Line by line, transcribe the data shown below.
[Dataset entries — start]
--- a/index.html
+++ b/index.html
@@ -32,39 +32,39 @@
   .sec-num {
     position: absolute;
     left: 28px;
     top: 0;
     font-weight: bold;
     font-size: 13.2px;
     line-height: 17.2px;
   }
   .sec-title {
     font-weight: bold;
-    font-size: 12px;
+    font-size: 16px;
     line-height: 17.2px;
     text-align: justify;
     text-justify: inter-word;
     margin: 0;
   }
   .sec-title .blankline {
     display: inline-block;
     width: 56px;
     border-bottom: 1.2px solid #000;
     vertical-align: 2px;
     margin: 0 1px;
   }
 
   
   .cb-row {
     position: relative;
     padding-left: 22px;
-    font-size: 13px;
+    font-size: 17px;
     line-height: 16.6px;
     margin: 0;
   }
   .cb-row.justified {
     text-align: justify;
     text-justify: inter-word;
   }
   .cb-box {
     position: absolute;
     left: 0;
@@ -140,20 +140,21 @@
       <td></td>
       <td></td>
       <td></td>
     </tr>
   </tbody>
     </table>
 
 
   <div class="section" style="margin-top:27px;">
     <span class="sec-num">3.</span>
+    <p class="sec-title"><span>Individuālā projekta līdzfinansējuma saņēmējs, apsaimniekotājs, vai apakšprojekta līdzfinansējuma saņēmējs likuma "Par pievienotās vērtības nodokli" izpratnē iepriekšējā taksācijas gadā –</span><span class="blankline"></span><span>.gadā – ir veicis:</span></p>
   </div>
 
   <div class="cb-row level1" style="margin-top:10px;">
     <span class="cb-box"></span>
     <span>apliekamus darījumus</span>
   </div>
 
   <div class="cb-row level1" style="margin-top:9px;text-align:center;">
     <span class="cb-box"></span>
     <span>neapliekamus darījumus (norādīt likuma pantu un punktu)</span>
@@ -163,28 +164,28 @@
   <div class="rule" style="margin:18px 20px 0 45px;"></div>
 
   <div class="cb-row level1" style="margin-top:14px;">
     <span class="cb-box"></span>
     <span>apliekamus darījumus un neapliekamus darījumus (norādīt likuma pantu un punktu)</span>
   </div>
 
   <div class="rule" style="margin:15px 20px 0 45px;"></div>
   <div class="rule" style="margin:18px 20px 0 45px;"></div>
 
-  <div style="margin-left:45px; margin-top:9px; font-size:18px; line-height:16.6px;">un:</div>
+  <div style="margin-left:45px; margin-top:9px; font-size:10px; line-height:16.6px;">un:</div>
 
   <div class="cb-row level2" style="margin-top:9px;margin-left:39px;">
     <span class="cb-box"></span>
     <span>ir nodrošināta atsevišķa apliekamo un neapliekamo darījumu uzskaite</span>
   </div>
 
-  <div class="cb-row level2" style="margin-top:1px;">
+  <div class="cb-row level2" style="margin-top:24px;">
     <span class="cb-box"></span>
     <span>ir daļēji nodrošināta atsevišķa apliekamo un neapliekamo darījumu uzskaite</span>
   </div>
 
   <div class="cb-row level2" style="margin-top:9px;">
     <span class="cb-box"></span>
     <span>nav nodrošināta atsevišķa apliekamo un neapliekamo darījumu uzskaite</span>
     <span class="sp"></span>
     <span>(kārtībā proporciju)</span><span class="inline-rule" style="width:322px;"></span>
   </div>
[Dataset entries — finish]
* _Response_
--- a/index.html
+++ b/index.html
@@ -32,39 +32,39 @@
   .sec-num {
     position: absolute;
     left: 28px;
     top: 0;
     font-weight: bold;
     font-size: 13.2px;
     line-height: 17.2px;
   }
   .sec-title {
     font-weight: bold;
-    font-size: 12px;
+    font-size: 16px;
     line-height: 17.2px;
     text-align: justify;
     text-justify: inter-word;
     margin: 0;
   }
   .sec-title .blankline {
     display: inline-block;
     width: 56px;
     border-bottom: 1.2px solid #000;
     vertical-align: 2px;
     margin: 0 1px;
   }
 
   
   .cb-row {
     position: relative;
     padding-left: 22px;
-    font-size: 13px;
+    font-size: 17px;
     line-height: 16.6px;
     margin: 0;
   }
   .cb-row.justified {
     text-align: justify;
     text-justify: inter-word;
   }
   .cb-box {
     position: absolute;
     left: 0;
@@ -140,20 +140,21 @@
       <td></td>
       <td></td>
       <td></td>
     </tr>
   </tbody>
     </table>
 
 
   <div class="section" style="margin-top:27px;">
     <span class="sec-num">3.</span>
+    <p class="sec-title"><span>Individuālā projekta līdzfinansējuma saņēmējs, apsaimniekotājs, vai apakšprojekta līdzfinansējuma saņēmējs likuma "Par pievienotās vērtības nodokli" izpratnē iepriekšējā taksācijas gadā –</span><span class="blankline"></span><span>.gadā – ir veicis:</span></p>
   </div>
 
   <div class="cb-row level1" style="margin-top:10px;">
     <span class="cb-box"></span>
     <span>apliekamus darījumus</span>
   </div>
 
   <div class="cb-row level1" style="margin-top:9px;text-align:center;">
     <span class="cb-box"></span>
     <span>neapliekamus darījumus (norādīt likuma pantu un punktu)</span>
@@ -163,28 +164,28 @@
   <div class="rule" style="margin:18px 20px 0 45px;"></div>
 
   <div class="cb-row level1" style="margin-top:14px;">
     <span class="cb-box"></span>
     <span>apliekamus darījumus un neapliekamus darījumus (norādīt likuma pantu un punktu)</span>
   </div>
 
   <div class="rule" style="margin:15px 20px 0 45px;"></div>
   <div class="rule" style="margin:18px 20px 0 45px;"></div>
 
-  <div style="margin-left:45px; margin-top:9px; font-size:18px; line-height:16.6px;">un:</div>
+  <div style="margin-left:45px; margin-top:9px; font-size:10px; line-height:16.6px;">un:</div>
 
   <div class="cb-row level2" style="margin-top:9px;margin-left:39px;">
     <span class="cb-box"></span>
     <span>ir nodrošināta atsevišķa apliekamo un neapliekamo darījumu uzskaite</span>
   </div>
 
-  <div class="cb-row level2" style="margin-top:1px;">
+  <div class="cb-row level2" style="margin-top:24px;">
     <span class="cb-box"></span>
     <span>ir daļēji nodrošināta atsevišķa apliekamo un neapliekamo darījumu uzskaite</span>
   </div>
 
   <div class="cb-row level2" style="margin-top:9px;">
     <span class="cb-box"></span>
     <span>nav nodrošināta atsevišķa apliekamo un neapliekamo darījumu uzskaite</span>
     <span class="sp"></span>
     <span>(kārtībā proporciju)</span><span class="inline-rule" style="width:322px;"></span>
   </div>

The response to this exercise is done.